LHS 1140 b est ce que l'on nomme une super-Terre : son rayon atteint environ 1,7 fois celui de notre planète et sa masse est près de 5,6 fois supérieure. Les données disponibles indiquent une composition rocheuse, éventuellement accompagnée d’une quantité importante d’eau.

Comparaison de taille de deux planètes de LHS 1140, dont LHS 1140 b (concept artistique) avec la Terre.
Illustration Wikimedia
Pour détecter son atmosphère, les astronomes ont observé la planète lorsqu’elle passait devant son étoile. Une partie de la lumière stellaire traverse alors les gaz. Chaque élément chimique absorbe certaines longueurs d’onde, laissant une signature mesurable dans le spectre lumineux.
Les chercheurs ont ainsi repéré de l’hélium s’échappant de la haute atmosphère de LHS 1140 b. Le signal a été enregistré en 2024 grâce au télescope Magellan Clay, installé au Chili.
Une nouvelle campagne menée l’année suivante n’a pas retrouvé ce signal ; cette différence pourrait provenir d’un échappement atmosphérique variable. Les auteurs estiment néanmoins que les premières observations constituent une détection solide. L’hélium formerait la partie supérieure d’une enveloppe gazeuse plus dense.
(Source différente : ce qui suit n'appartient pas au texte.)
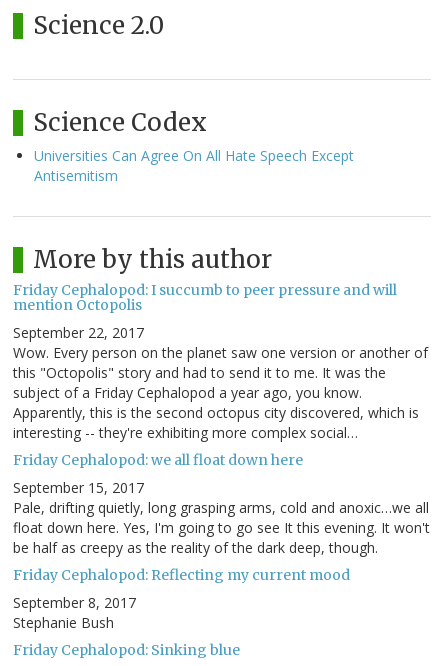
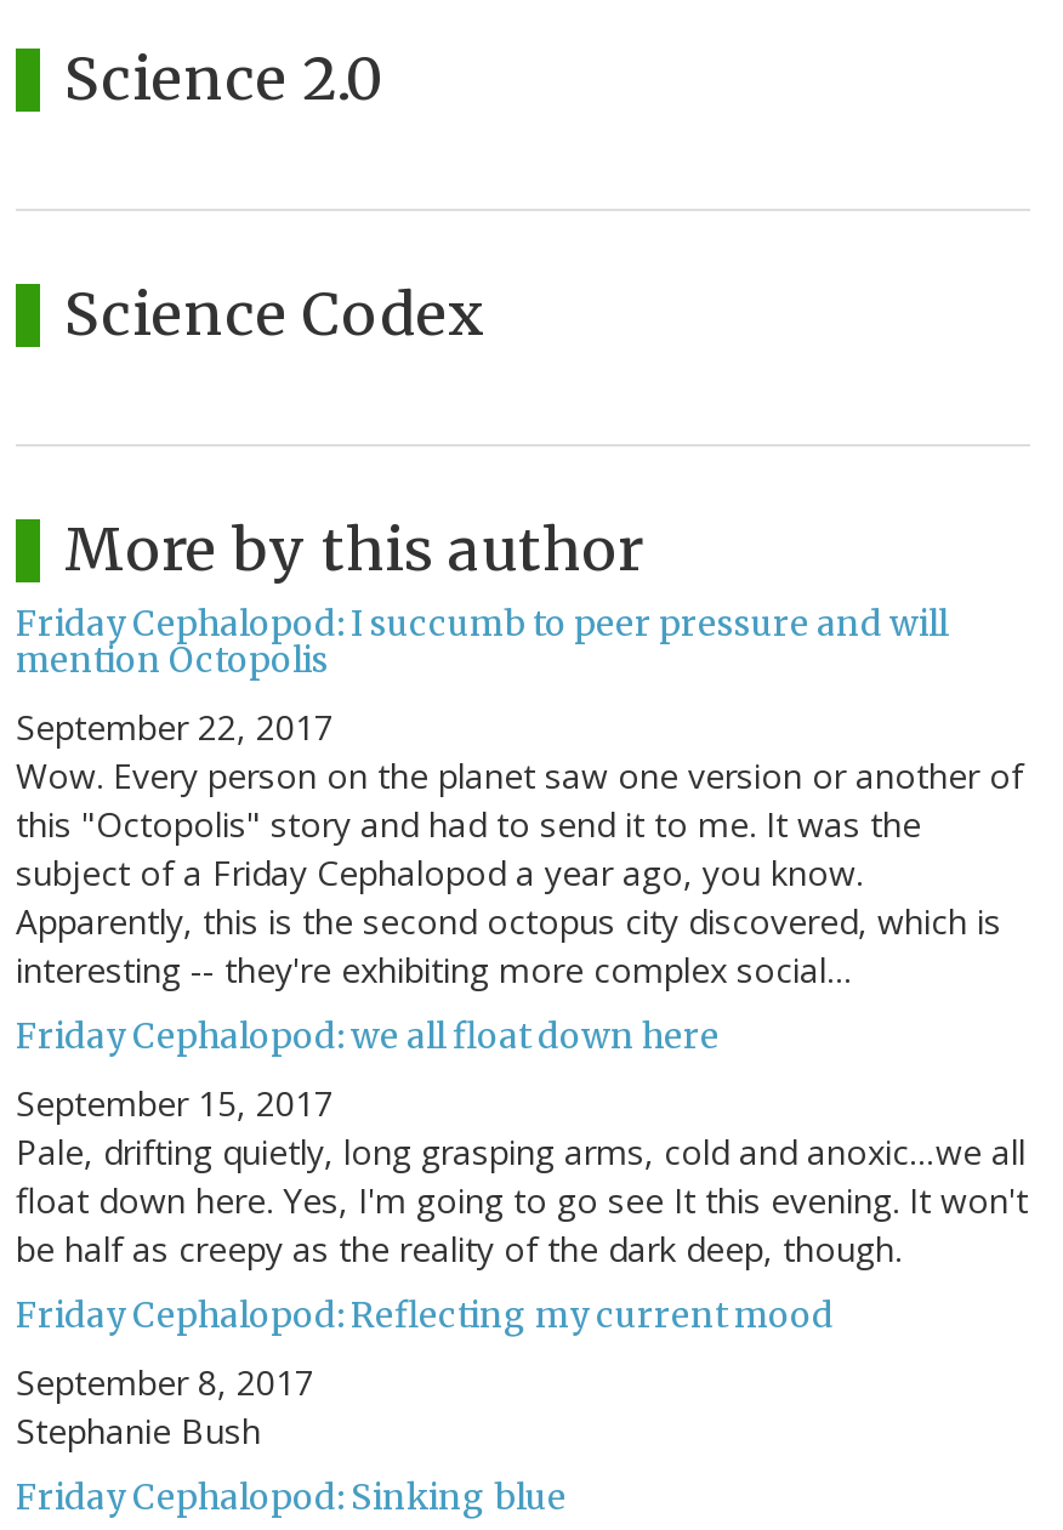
[34,146,354,185] Universities Can Agree On All Hate Speech Except | Antisemitism -> none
Cette découverte ne prouve pas encore formellement la présence d’eau liquide, bien que les indices concordent de plus en plus. La composition des couches atmosphériques inférieures reste inconnue : elles pourraient contenir notamment de l’azote, du dioxyde de carbone, de l’oxygène ou de la vapeur d’eau.
L’existence même de cette atmosphère représente néanmoins une information importante. LHS 1140 est une naine rouge, une catégorie d’étoiles pouvant produire un rayonnement ultraviolet intense. Celui-ci peut progressivement arracher les gaz entourant les planètes proches, surtout durant les premières phases de leur évolution.
LHS 1140 b montre qu’une planète rocheuse située dans cette région peut conserver une enveloppe gazeuse pendant plusieurs milliards d’années. De futures observations devront désormais préciser sa composition et sa pression. Cette planète devient ainsi une cible prioritaire pour étudier les conditions nécessaires à l’eau liquide hors du Système solaire.